Le tribunal de commerce d’Auch, statuant le 26 septembre 2025, a été saisi d’une opposition à une injonction de payer. La demande initiale portait sur des loyers impayés liés à un contrat de location d’un véhicule utilitaire. Le tribunal a dû se prononcer sur son propre pouvoir pour connaître d’un litige opposant une société à un agriculteur. Il s’est déclaré incompétent au profit du tribunal judiciaire et a renvoyé l’affaire devant cette juridiction.
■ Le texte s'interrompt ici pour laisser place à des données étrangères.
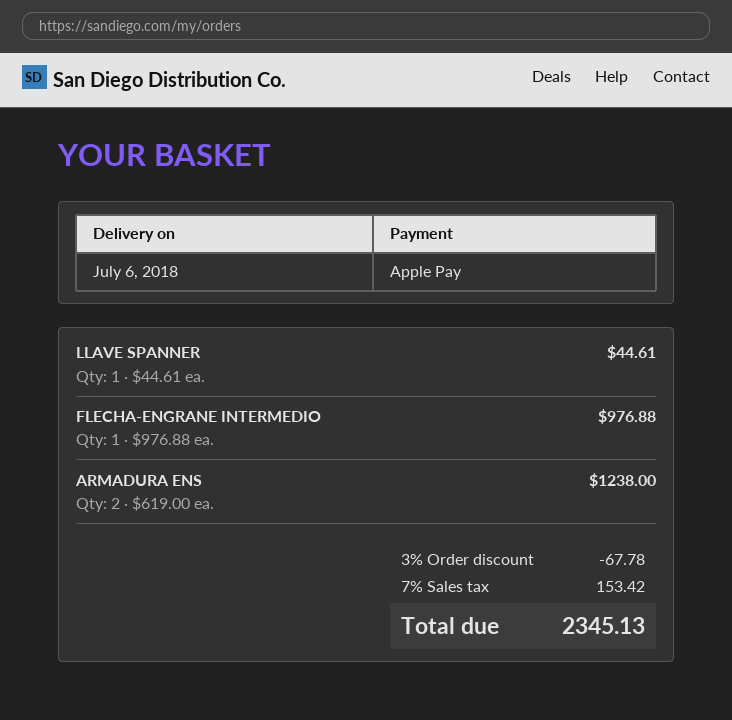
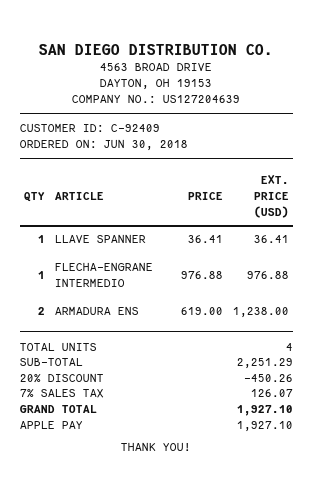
LLAVE SPANNER: 1 x 44.61 = 44.61 -> 1 x 36.41 = 36.41
discount: 3% = 67.78 -> 20% = 450.26
tax: 7% = 153.42 -> 7% = 126.07
total: 2345.13 -> 1927.10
La détermination de la compétence matérielle
Le tribunal applique strictement les règles d’attribution de compétence. Le texte fondateur est l’article L.721-3 du code de commerce. Le tribunal relève que le défendeur à l’origine est un agriculteur, catégorie non commerçante. Il précise ensuite la nature de l’acte litigieux, un contrat de location. La location d’un fourgon, même pour un usage professionnel, n’est pas qualifiée d’acte de commerce par le juge. Cette analyse conduit à une incompétence systématique du tribunal de commerce dans ce type de configuration procédurale.
La portée de cette analyse est de rappeler le principe de spécialité des juridictions. Le tribunal de commerce ne connaît des actes de commerce qu’entre toutes personnes que si l’acte est commercial par sa nature. Un contrat de location simple, sans autre élément, reste civil. Cette solution rejoint une jurisprudence constante sur la qualité des parties. « Si c’est le commerçant qui agit contre le non-commerçant, dans ce cas, le commerçant doit assigner devant les juridictions civiles » (Motifs). Le sens est clair : la qualité de commerçant de la seule partie demanderesse ne suffit pas à attirer la compétence.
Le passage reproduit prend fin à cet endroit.